Saturday's soldiers were known more readily for their good acting. The 80 unwashed troops had been specially invited to participate in reliving history because of their attention to historic accuracy. A set of authenticity guidelines had been provided for the event, said Rebel soldier James Conley of Cincinnati.
The rough blue pants each man Confederate soldier wore Saturday authentically represented the uniforms destitute Rebels had seized in a raid shortly before arriving at Shaker Village . They marched in with battered canteens to swap and Stephen Foster ballads to sing in the shade. All materials used this weekend had been hand-made and period-authentic, from rough home-woven cloth shirts "down to underwear and socks," said soldier Jeff McIntire of Lebanon, Ohio.
Civil War enthusiast Ron Blitz came from Columbus, Ohio, to take in the Shakertown event and came away impressed with the historical accuracy the re-enactors maintained.
"This is the best presentation we've seen," Blitz said.
One sense of authenticity was missing
There was one sense of authenticity missing, however, despite everyone's best efforts - the stench of ill, unwashed soldiers. After months of marching with dysentery and no change of clothes, "you could smell them miles away, if the wind was right," said visitor Charlie Engle of Athens, Tenn.

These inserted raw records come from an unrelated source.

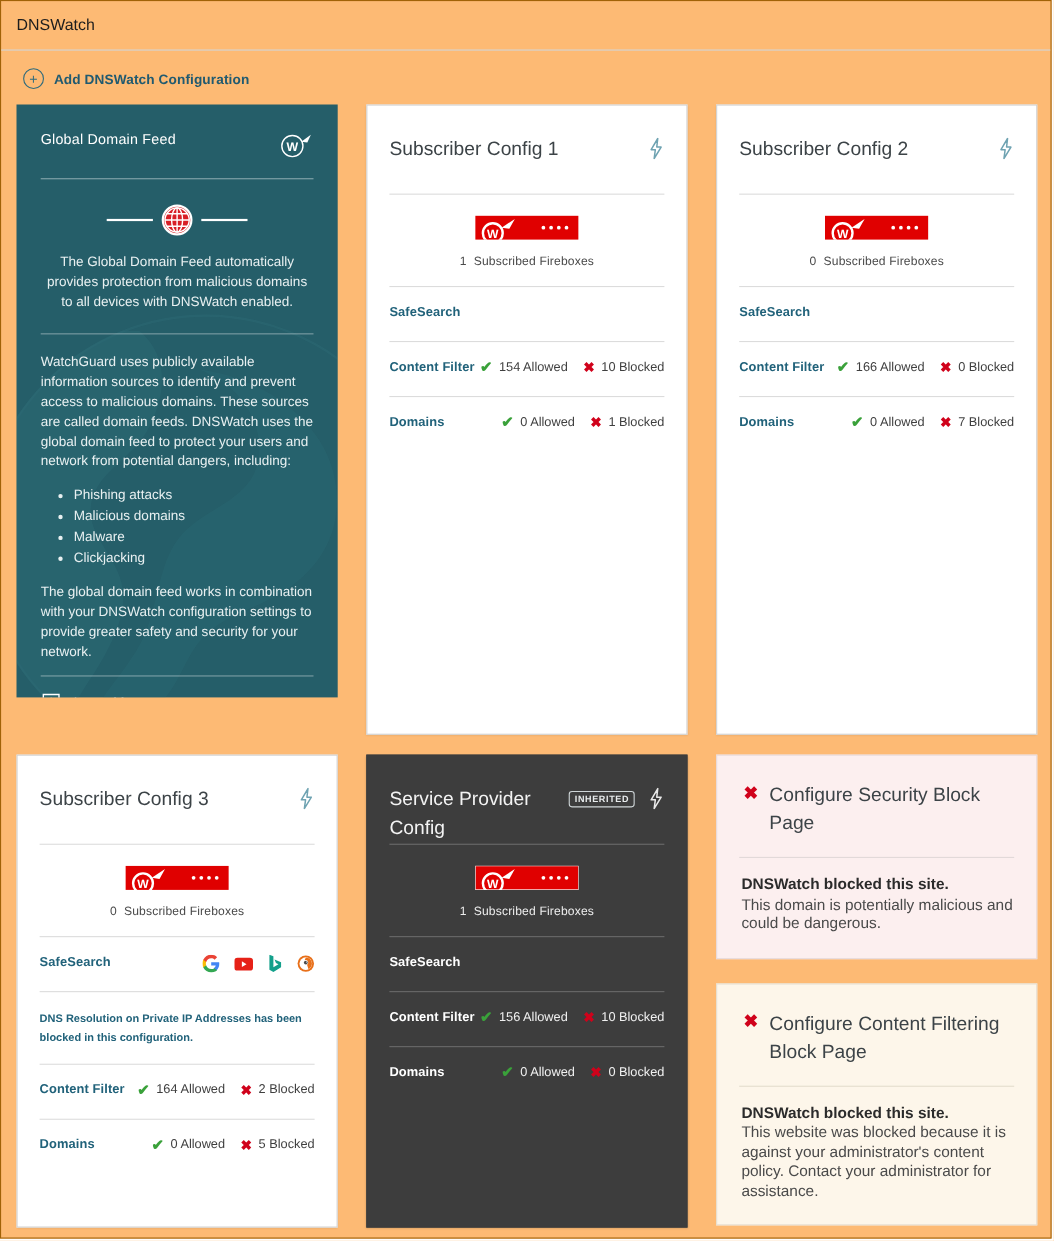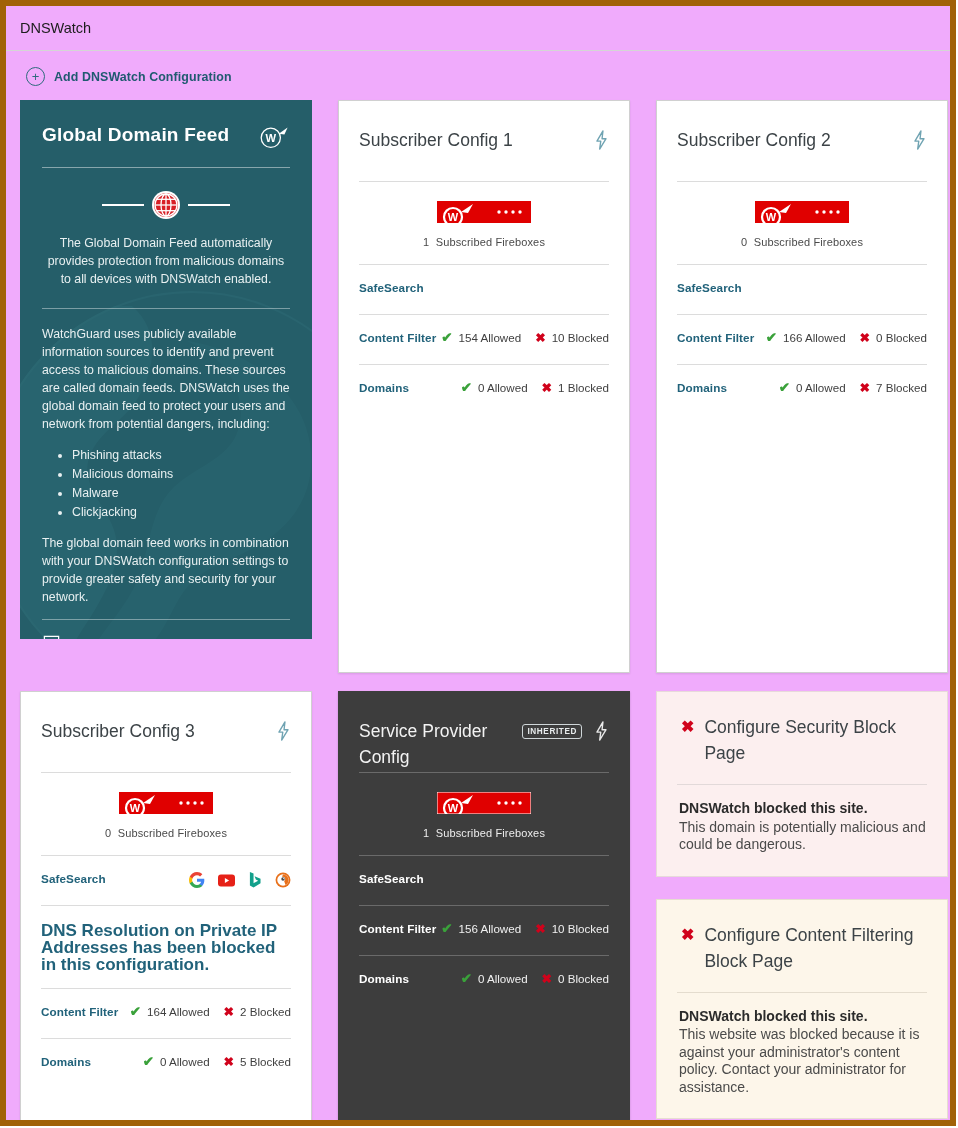"DNSWatch" .page { background: #f0abfc -> #fdba74; border: 6px solid #a16207 -> 1px solid #a16207 }
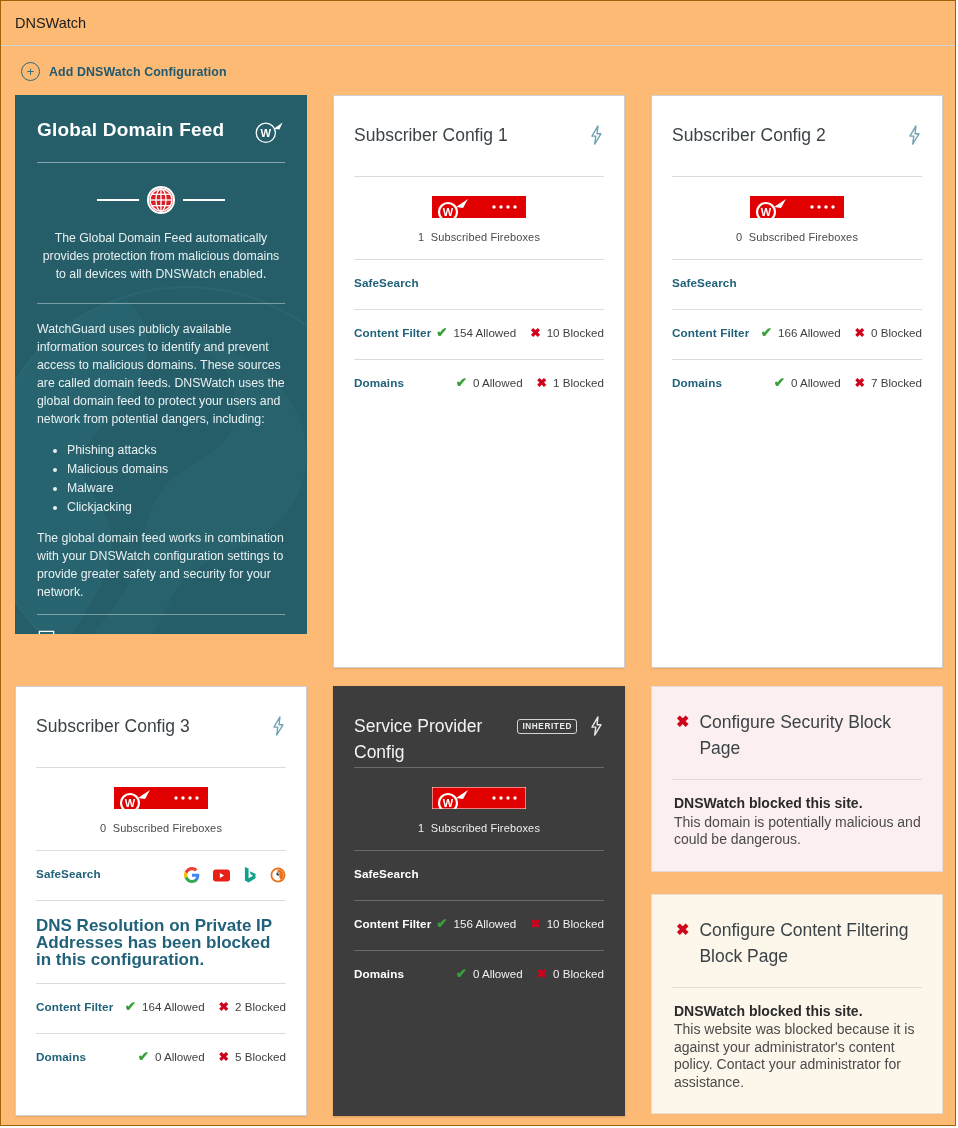"Global Domain Feed" .feed-head h2 { font-size: 19px -> 13px; font-weight: 700 -> 400 }
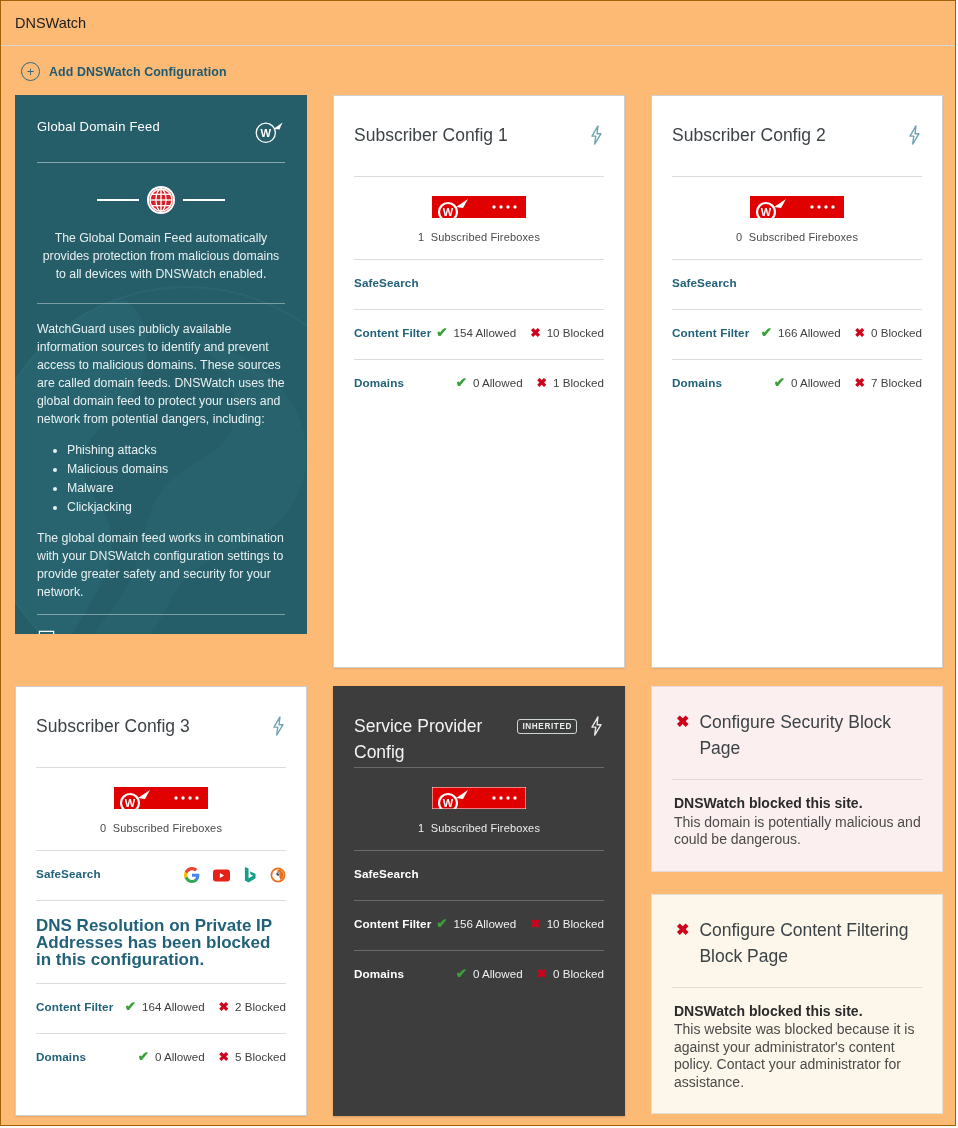"DNS Resolution on Private IP" .notice { font-size: 17px -> 10px }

Between the diarrhea, mumps and smallpox, "more died of disease than bullets," said Engle, a member of the organization Sons of the Union's Veterans of the War.
Re-enactors also honored a soldier Saturday who is believed to be the only non-Shaker buried in the village cemetery, Confederate William Outlaw, who died in 1862 of injuries from battle of Perryville. Though 17 miles from the village, Perryville citizens loaded hundreds of injured into ox carts a and brought them to the Shakers for medical attention, McIntire said.
"Seventeen miles away, they could hear the thunder of the artillery," he added, which at times still holds true during the reenactments of the Battle of Perryville.
When not tending to the injured during the war, the Shakers fed soldiers until their lack of food forced them to push troops away from their doors and close the windows. One Shaker wrote they were afraid to ring the dinner bell for fear of the swarms of troops that would answer, said Georgie Riddell, Shakertown program coordinator.
Despite ladies in lace gloves and swaying hoop skirts, the Civil War era was more than its romanticized image and should not just be remembered as such, Riddell said.
"We tend to romanticize these things, but there's nothing romantic about this time in our history," Riddell said, "The suffering the country was enduring or the death of so many men."